What does Kalenderwoche (KW) mean in German?

Kalenderwoche means calendar week, and KW is its everyday abbreviation. Germans number the weeks of the year from 1 to 52 or 53 and refer to them by that number: KW 33 is the thirty-third week of the year. It is the standard way to schedule things in work, logistics, and administration, so you hear it constantly in offices, emails, and delivery dates.

How is KW pronounced and read aloud in German?

KW is spelled out as two letters: Kah-Veh. It is then followed by a cardinal number for the week, so KW 33 is spoken Kah-Veh dreiunddreißig. You will also hear the full word Kalenderwoche dreiunddreißig. The whole listening challenge is catching those two letters and then decoding the two-digit number that follows, which is reversed in German speech.

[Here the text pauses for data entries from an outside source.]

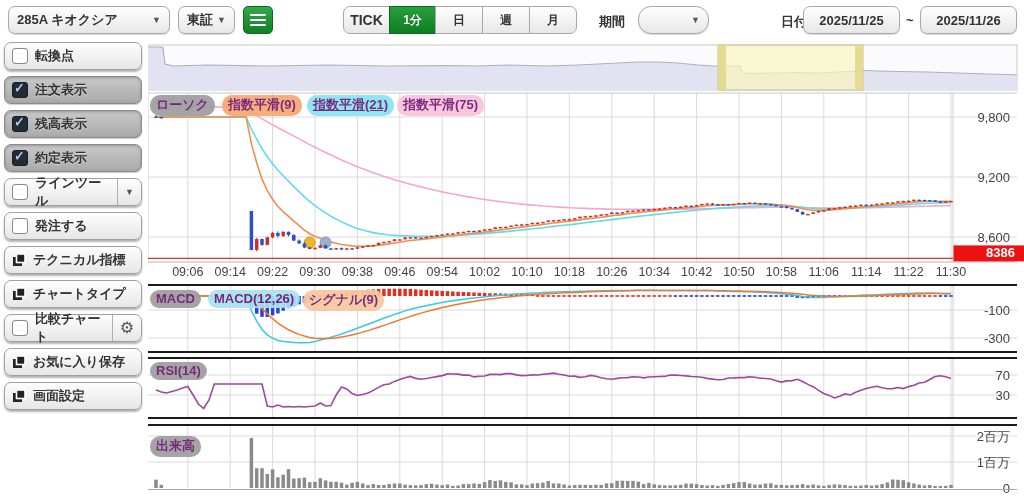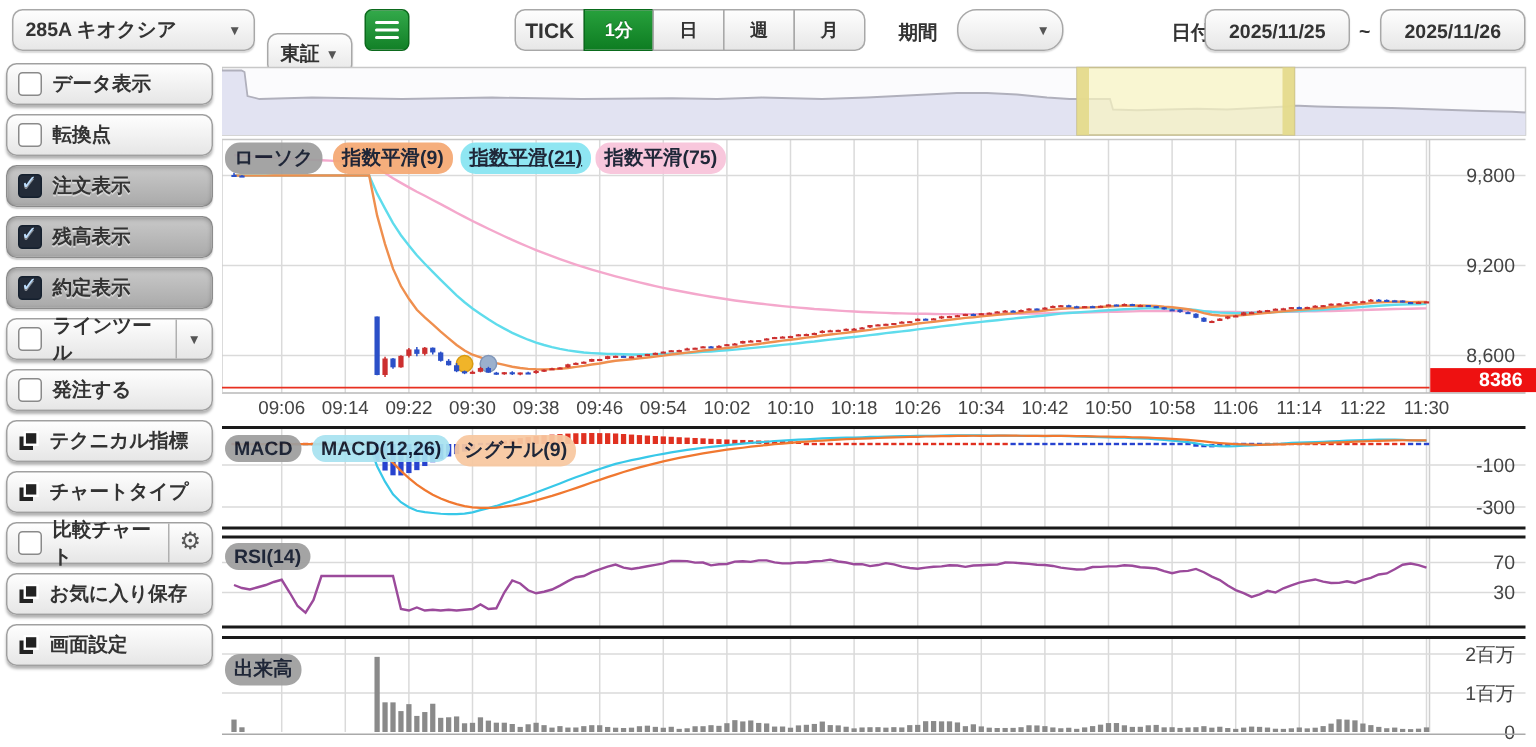--- a/index.html
+++ b/index.html
@@ -39,34 +39,34 @@
   .cb.on{background:#232b38;border-color:#15202e;}
   .cb.on::after{content:"✓";position:absolute;left:1px;top:-3px;color:#bfe0ff;font-size:13px;font-weight:bold;}
   .split{margin-left:auto;border-left:1px solid #b0b0b0;align-self:stretch;display:flex;align-items:center;
     padding-left:7px;color:#555;}
   .split .arr{font-size:9px;} .split .gear{font-size:16px;line-height:1;color:#555;}
   .winicon{flex:0 0 auto;display:block;}
 
   
   .chart-wrap{position:absolute;left:148px;top:40px;width:876px;height:458px;}
   svg text{font-family:"Liberation Sans","DejaVu Sans",sans-serif;}
-  .badge{position:absolute;padding:1px 6px 2px 6px;font-size:13px;font-weight:bold;color:#0f172a;
+  .badge{position:absolute;padding:1px 6px 2px 6px;font-size:13px;font-weight:bold;color:#701a75;
     border-radius:10px;white-space:nowrap;opacity:.93;z-index:5;}
 </style>
 </head>
 <body>
 
 <div id="app">
 
   <div class="toolbar">
     <div class="ctl" style="left:8px;top:6px;width:162px;">
       <span>285A キオクシア</span>
       <span class="arrow">▼</span>
     </div>
-    <div class="ctl" style="left:178px;top:6px;width:57px;margin-top:16px;">
+    <div class="ctl" style="left:178px;top:6px;width:57px;">
       <span>東証</span>
       <span class="arrow">▼</span>
     </div>
     <div class="watchlist" style="left:243px;top:6px;">
       <i></i>
         <i></i>
         <i></i>
     </div>
 
     <div class="tf-group">
@@ -87,24 +87,20 @@
     <div class="ctl date-input" style="left:803px;top:6px;width:97px;">
       <span>2025/11/25</span>
     </div>
     <span class="tb-label" style="left:906px;top:13px;">~</span>
     <div class="ctl date-input" style="left:920px;top:6px;width:97px;">
       <span>2025/11/26</span>
     </div>
   </div>
 
   <div class="sidebar">
-    <div class="sb-btn">
-      <span class="cb"></span>
-      <span>データ表示</span>
-    </div>
     <div class="sb-btn">
       <span class="cb"></span>
       <span>転換点</span>
     </div>
     <div class="sb-btn checked">
       <span class="cb on"></span>
       <span>注文表示</span>
     </div>
     <div class="sb-btn checked">
       <span class="cb on"></span>

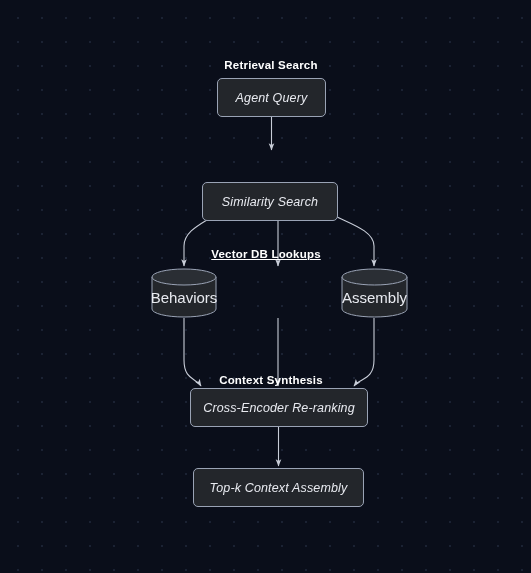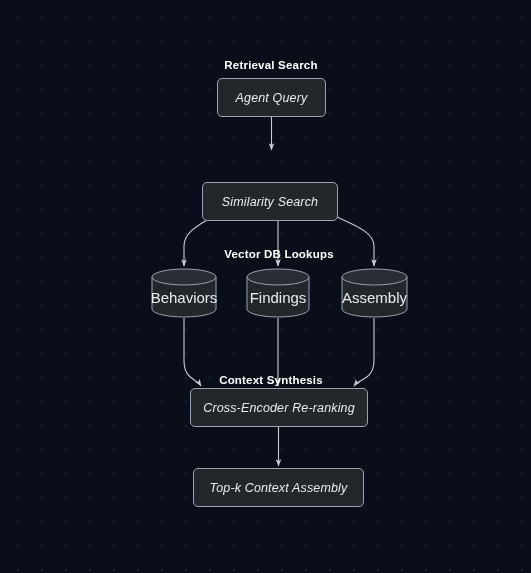--- a/index.html
+++ b/index.html
@@ -97,21 +97,21 @@
       <path d="M278,191 L278,266"></path>
       <path d="M310,191 C310,218 374,221 374,246 L374,266"></path>
       <path d="M184,318 L184,360 C184,380 196,378 201,386"></path>
       <path d="M278,318 L278,386"></path>
       <path d="M374,318 L374,360 C374,380 360,378 354,386"></path>
       <path d="M278.5,427 L278.5,466"></path>
     </g>
   </svg>
 
   <div class="group-label" style="left:271px; top:59px;">Retrieval Search</div>
-  <div class="group-label" style="left:279px; top:248px;">Vector DB Lookups</div>
+  <div class="group-label" style="left:266px; top:248px;text-decoration:underline;">Vector DB Lookups</div>
   <div class="group-label" style="left:271px; top:374px;">Context Synthesis</div>
 
   <div class="node box" style="left:217px; top:78px; width:109px; height:39px;">
     <span>Agent Query</span>
   </div>
 
   <div class="node box" style="left:202px; top:152px; width:136px; height:39px;margin-top:30px;">
     <span>Similarity Search</span>
   </div>
 
@@ -124,27 +124,20 @@
   </div>
 
   <div class="cyl" style="left:151px; top:268px; width:66px; height:50px;">
     <svg class="cyl-svg" width="66" height="50" viewBox="0 0 66 50">
       <path d="M1,9 L1,41 A32,8 0 0,0 65,41 L65,9 Z" fill="#23262b" stroke="#9aa3b5" stroke-width="1"></path>
       <ellipse cx="33" cy="9" rx="32" ry="8" fill="#2a2e34" stroke="#9aa3b5" stroke-width="1"></ellipse>
     </svg>
     <div class="cyl-label">Behaviors</div>
   </div>
 
-  <div class="cyl" style="left:246px; top:268px; width:64px; height:50px;">
-    <svg class="cyl-svg" width="64" height="50" viewBox="0 0 64 50">
-      <path d="M1,9 L1,41 A31,8 0 0,0 63,41 L63,9 Z" fill="#23262b" stroke="#9aa3b5" stroke-width="1"></path>
-      <ellipse cx="32" cy="9" rx="31" ry="8" fill="#2a2e34" stroke="#9aa3b5" stroke-width="1"></ellipse>
-    </svg>
-    <div class="cyl-label">Findings</div>
-  </div>
 
   <div class="cyl" style="left:341px; top:268px; width:67px; height:50px;">
     <svg class="cyl-svg" width="67" height="50" viewBox="0 0 67 50">
       <path d="M1,9 L1,41 A32.5,8 0 0,0 66,41 L66,9 Z" fill="#23262b" stroke="#9aa3b5" stroke-width="1"></path>
       <ellipse cx="33.5" cy="9" rx="32.5" ry="8" fill="#2a2e34" stroke="#9aa3b5" stroke-width="1"></ellipse>
     </svg>
     <div class="cyl-label">Assembly</div>
   </div>
 
 </div>

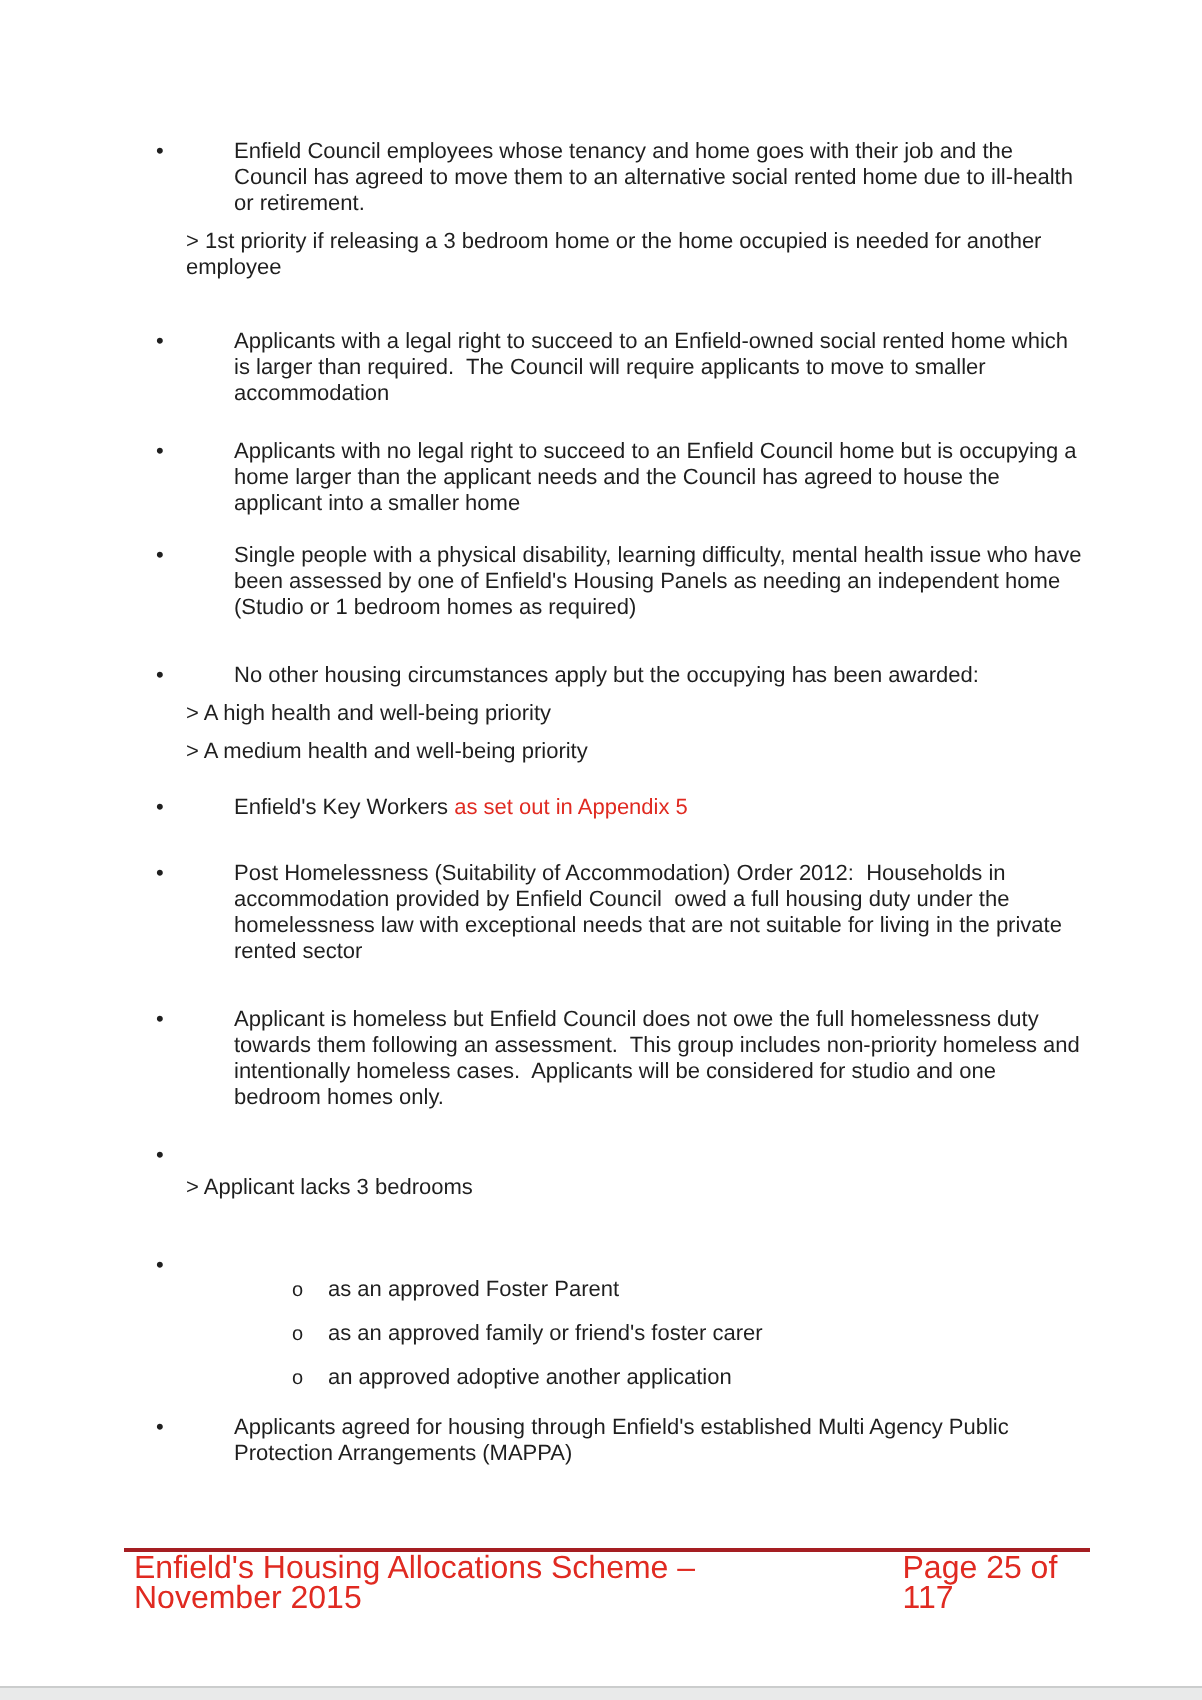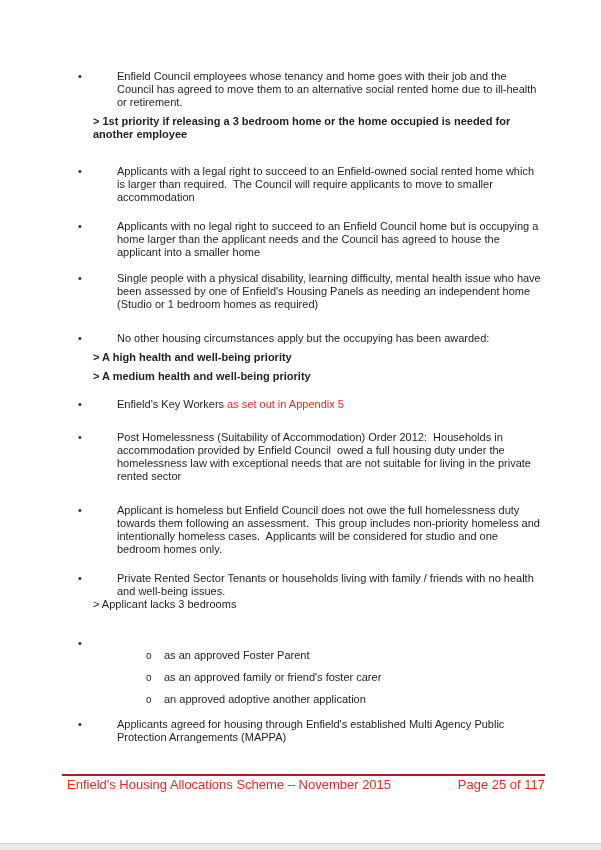--- a/index.html
+++ b/index.html
@@ -21,31 +21,31 @@
   .bullet-item:nth-child(5){margin-top:21px;}
   .bullet-item:nth-child(6){margin-top:15px;}
   .bullet-item:nth-child(7){margin-top:20px;}
   .bullet-item:nth-child(8){margin-top:21px;}
   .bullet-item:nth-child(9){margin-top:16px;}
   .bullet-item:nth-child(10){margin-top:26px;}
   .bullet-item:nth-child(11){margin-top:12px;}
   .dot{flex:none;width:15px;}
   .body{flex:1;}
   .para{white-space:pre-wrap;margin-left:24px;}
-  .sub{margin-top:6px;white-space:pre-wrap;font-weight:bold;}
-  .sub-tight{margin-top:0;white-space:pre-wrap;}
+  .sub{margin-top:6px;white-space:pre-wrap;}
+  .sub-tight{margin-top:16px;white-space:pre-wrap;}
   .circle-item{display:flex;margin-top:9px;}
   .circle-item:first-of-type{margin-top:12px;}
   .circle-item .o{flex:none;width:18px;margin-left:53px;font-size:10px;}
   .red{color:#e02a21;text-align:center;}
   .footer{position:absolute;left:62px;top:774px;width:483px;}
   .footer-rule{height:2px;background:#a51e22;}
   .footer-row{
     display:flex;justify-content:space-between;
-    color:#e02a21;font-size:13px;line-height:15px;
+    color:#e02a21;font-size:16px;line-height:15px;
     margin-top:1px;padding-left:5px;gap:36px;
   }
   .bottom-strip{
     position:absolute;left:0;right:0;bottom:0;height:6px;
     background:#e9eaea;border-top:1px solid #cbcdcd;
   }
 </style>
 </head>
 <body>
 
@@ -99,21 +99,20 @@
       </div>
       <div class="bullet-item">
         <span class="dot">•</span>
         <div class="body">
           <div class="para">Applicant is homeless but Enfield Council does not owe the full homelessness duty towards them following an assessment.  This group includes non-priority homeless and intentionally homeless cases.  Applicants will be considered for studio and one bedroom homes only.</div>
         </div>
       </div>
       <div class="bullet-item">
         <span class="dot">•</span>
         <div class="body">
-          <div class="para">Private Rented Sector Tenants or households living with family / friends with no health and well-being issues.</div>
           <div class="sub-tight">&gt; Applicant lacks 3 bedrooms</div>
         </div>
       </div>
       <div class="bullet-item">
         <span class="dot">•</span>
         <div class="body">
           <div class="circle-item">
             <span class="o">o</span>
             <span>as an approved Foster Parent</span>
           </div>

Why does a German calendar week start on Monday?

Germany follows the ISO 8601 standard, where weeks run Monday to Sunday and week 1 is the week containing the first Thursday of January. This is why a German week number can differ from the week count used in some other countries, and why early January can still fall in the previous year's last Kalenderwoche.

How many calendar weeks are in a German year?

Most years have 52 Kalenderwochen, but some have 53. A year has 53 weeks when it starts on a Thursday, or on a Wednesday in a leap year. This is why you sometimes hear KW 53 and why week numbers can feel slightly off from a simple division of 365 by 7.

How do you ask which calendar week it is in German?

You ask Welche Kalenderwoche haben wir? or Welche KW ist das? meaning which calendar week is it. The answer comes back as a number: Wir haben KW 26 or Das ist die sechsundzwanzigste Woche. To say something happens in a given week you use in plus KW, as in Das Meeting ist in KW 40.